### REQUIRED ACTION
Write out, word for word, every line from the one containing "- get_reference_guide: Find reference docs" through the last line of the records below, both ends included.

### PROVIDED INFORMATION
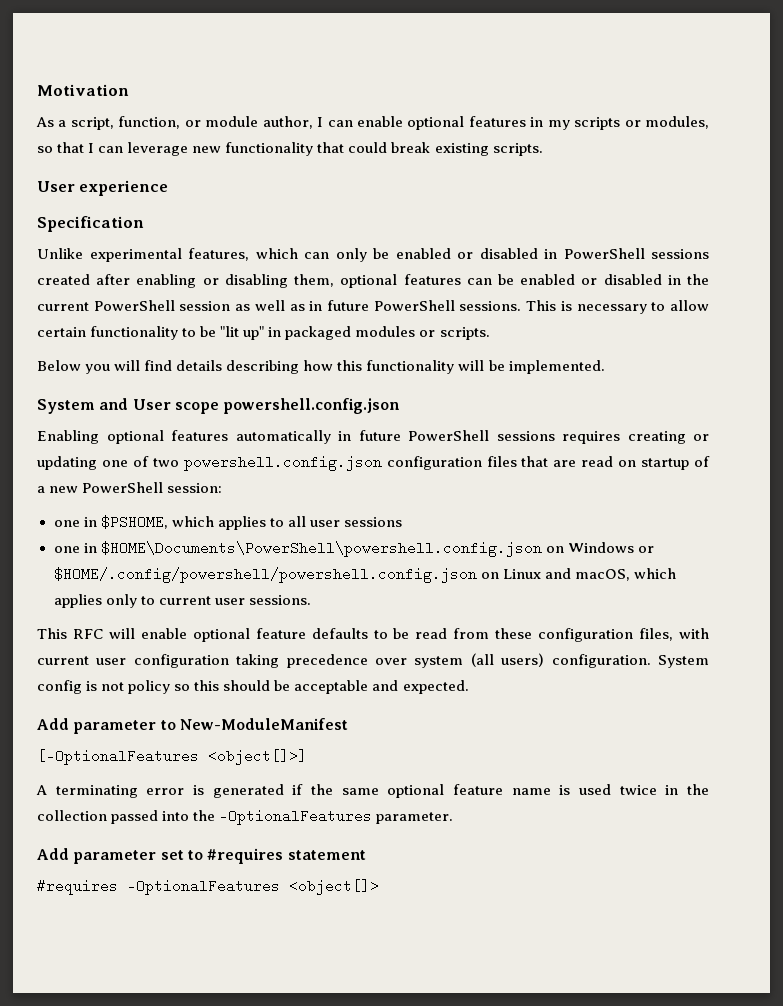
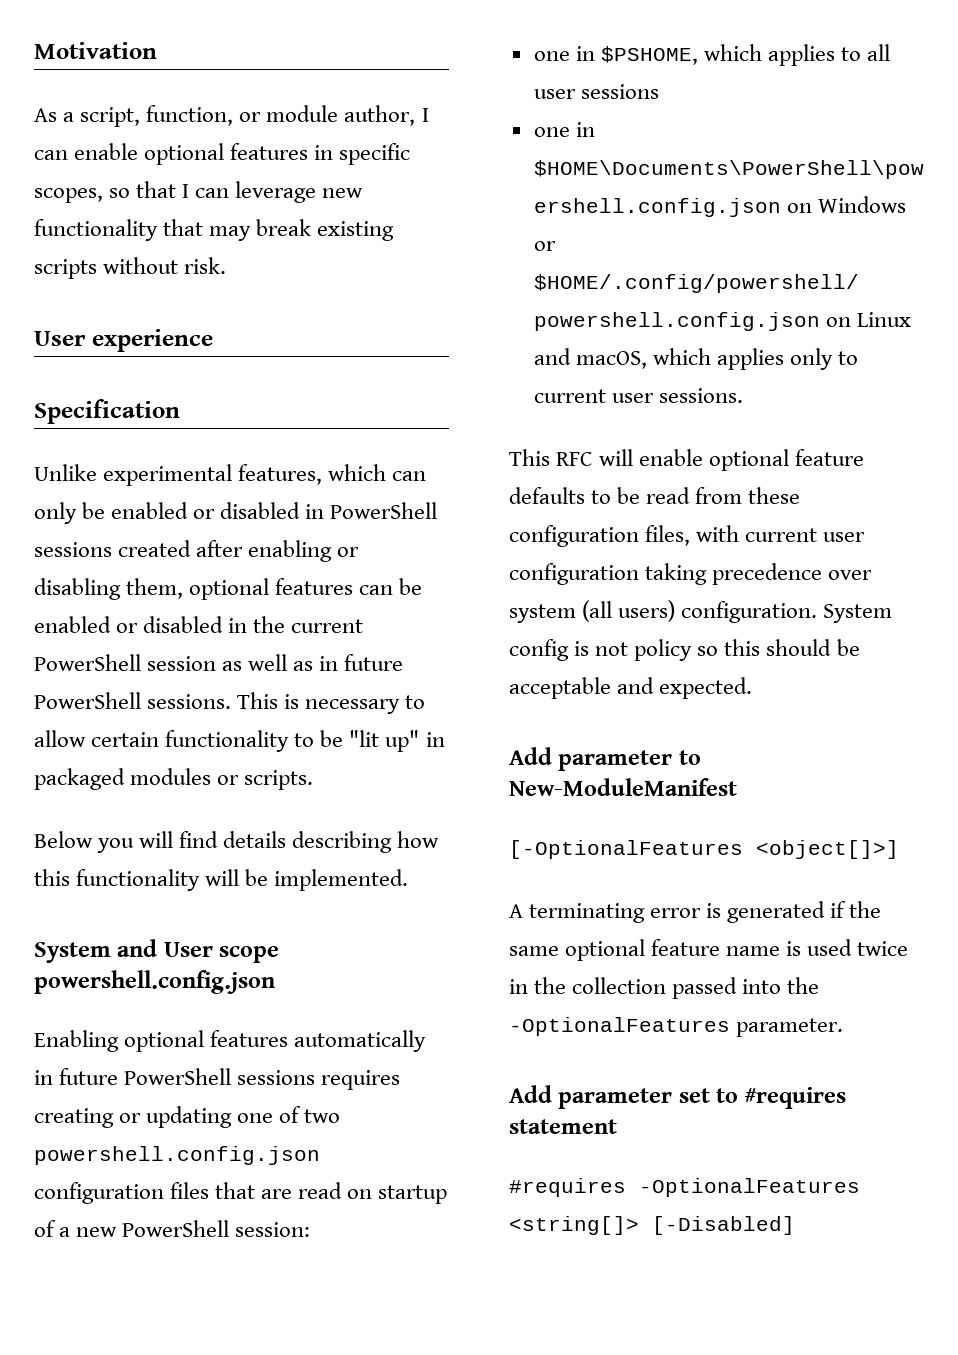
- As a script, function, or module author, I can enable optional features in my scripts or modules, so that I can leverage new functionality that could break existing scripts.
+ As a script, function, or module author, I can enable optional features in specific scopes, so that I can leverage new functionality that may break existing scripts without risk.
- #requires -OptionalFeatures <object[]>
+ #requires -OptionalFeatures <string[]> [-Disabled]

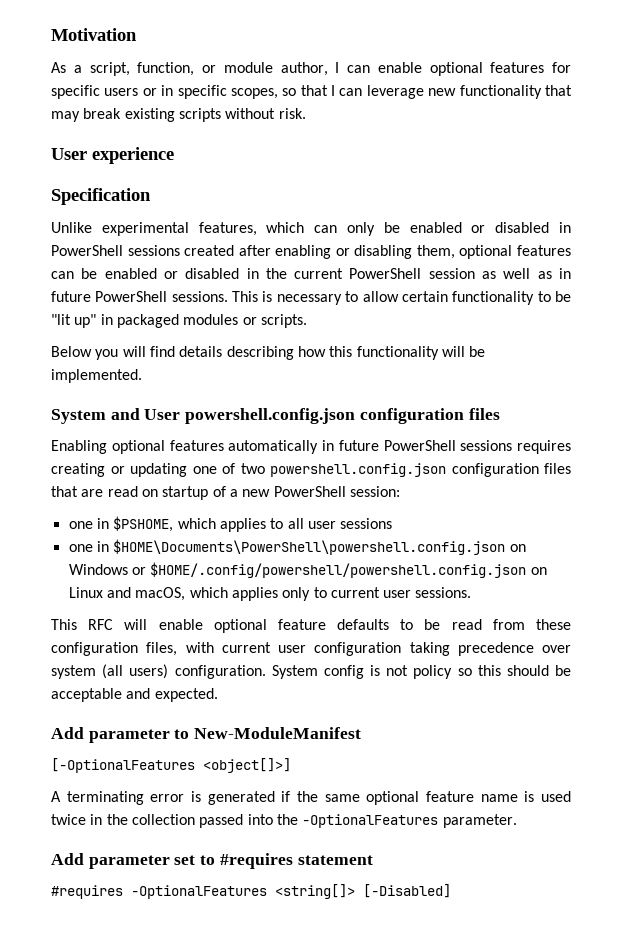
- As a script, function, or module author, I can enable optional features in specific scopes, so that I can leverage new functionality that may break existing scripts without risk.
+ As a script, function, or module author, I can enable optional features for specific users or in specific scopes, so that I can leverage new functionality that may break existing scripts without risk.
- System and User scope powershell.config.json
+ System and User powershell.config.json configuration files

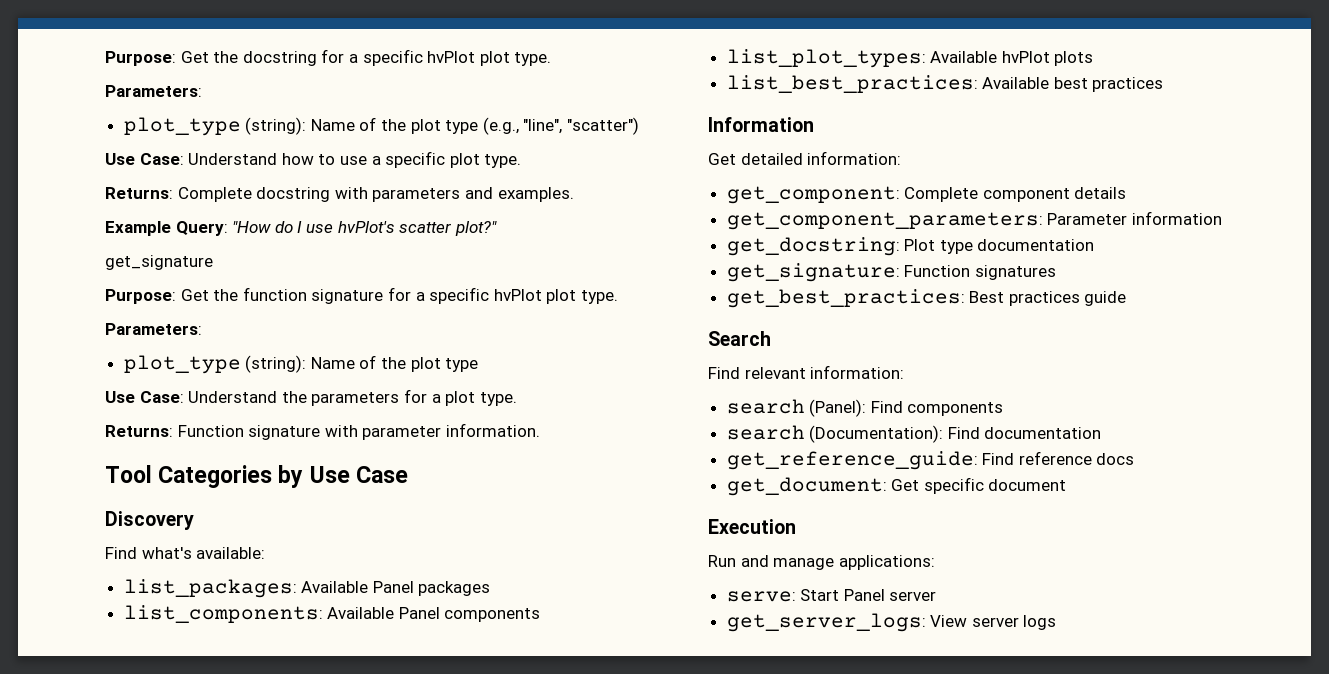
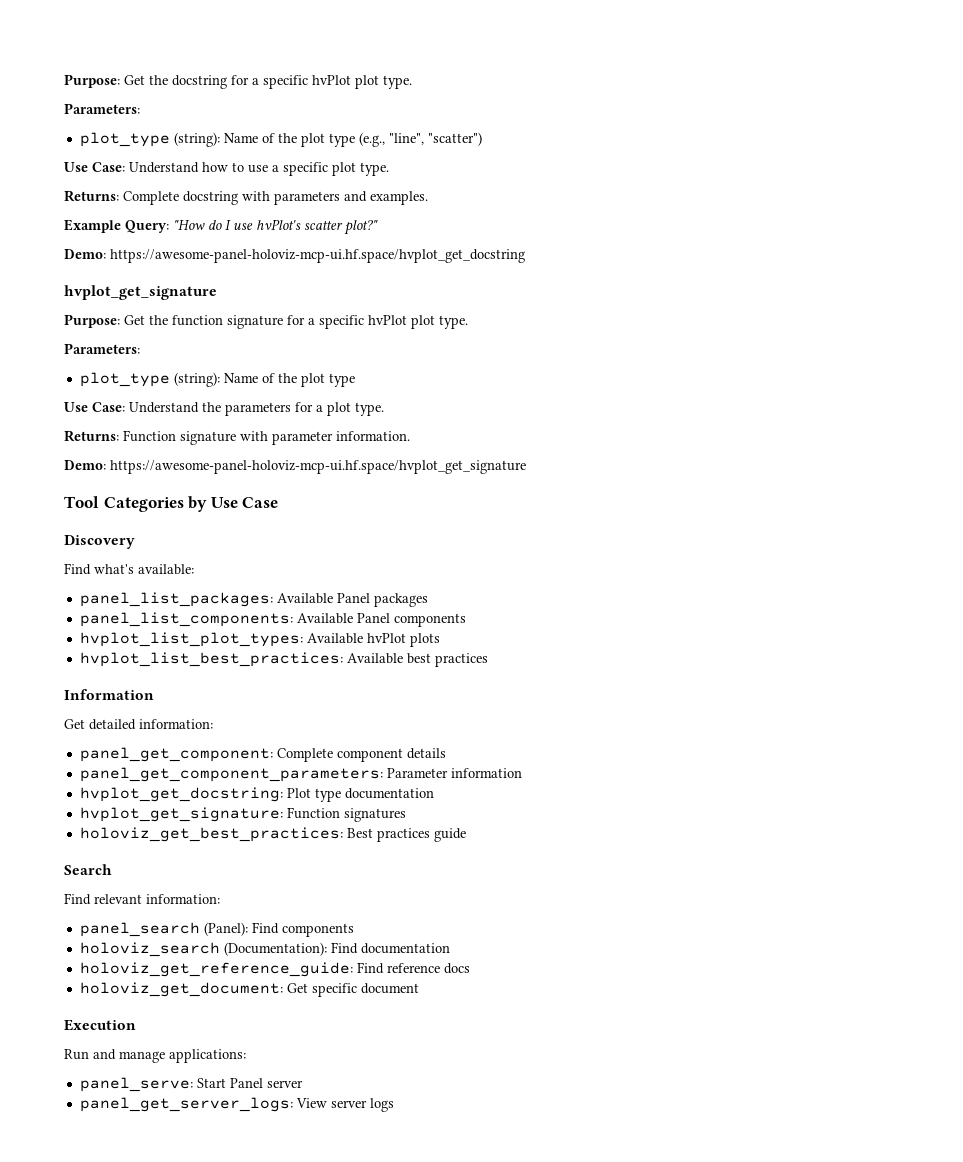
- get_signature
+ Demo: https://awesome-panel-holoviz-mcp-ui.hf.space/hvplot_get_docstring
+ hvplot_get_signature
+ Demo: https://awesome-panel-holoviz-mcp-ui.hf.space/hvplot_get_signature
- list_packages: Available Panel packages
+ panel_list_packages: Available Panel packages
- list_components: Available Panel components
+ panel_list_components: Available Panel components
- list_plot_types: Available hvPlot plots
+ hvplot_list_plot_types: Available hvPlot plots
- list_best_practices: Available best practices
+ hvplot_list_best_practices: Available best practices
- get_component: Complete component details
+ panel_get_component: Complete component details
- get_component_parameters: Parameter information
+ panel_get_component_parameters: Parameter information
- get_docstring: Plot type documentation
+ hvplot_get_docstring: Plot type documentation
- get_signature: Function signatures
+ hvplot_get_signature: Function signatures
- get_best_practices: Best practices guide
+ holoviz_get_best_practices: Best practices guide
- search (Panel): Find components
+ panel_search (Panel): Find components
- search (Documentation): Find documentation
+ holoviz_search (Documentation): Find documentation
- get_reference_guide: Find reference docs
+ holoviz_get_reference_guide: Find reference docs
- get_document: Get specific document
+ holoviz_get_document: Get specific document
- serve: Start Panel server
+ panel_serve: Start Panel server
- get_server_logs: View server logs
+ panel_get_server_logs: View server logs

### EXPECTED ANSWER
- get_reference_guide: Find reference docs
+ holoviz_get_reference_guide: Find reference docs
- get_document: Get specific document
+ holoviz_get_document: Get specific document
- serve: Start Panel server
+ panel_serve: Start Panel server
- get_server_logs: View server logs
+ panel_get_server_logs: View server logs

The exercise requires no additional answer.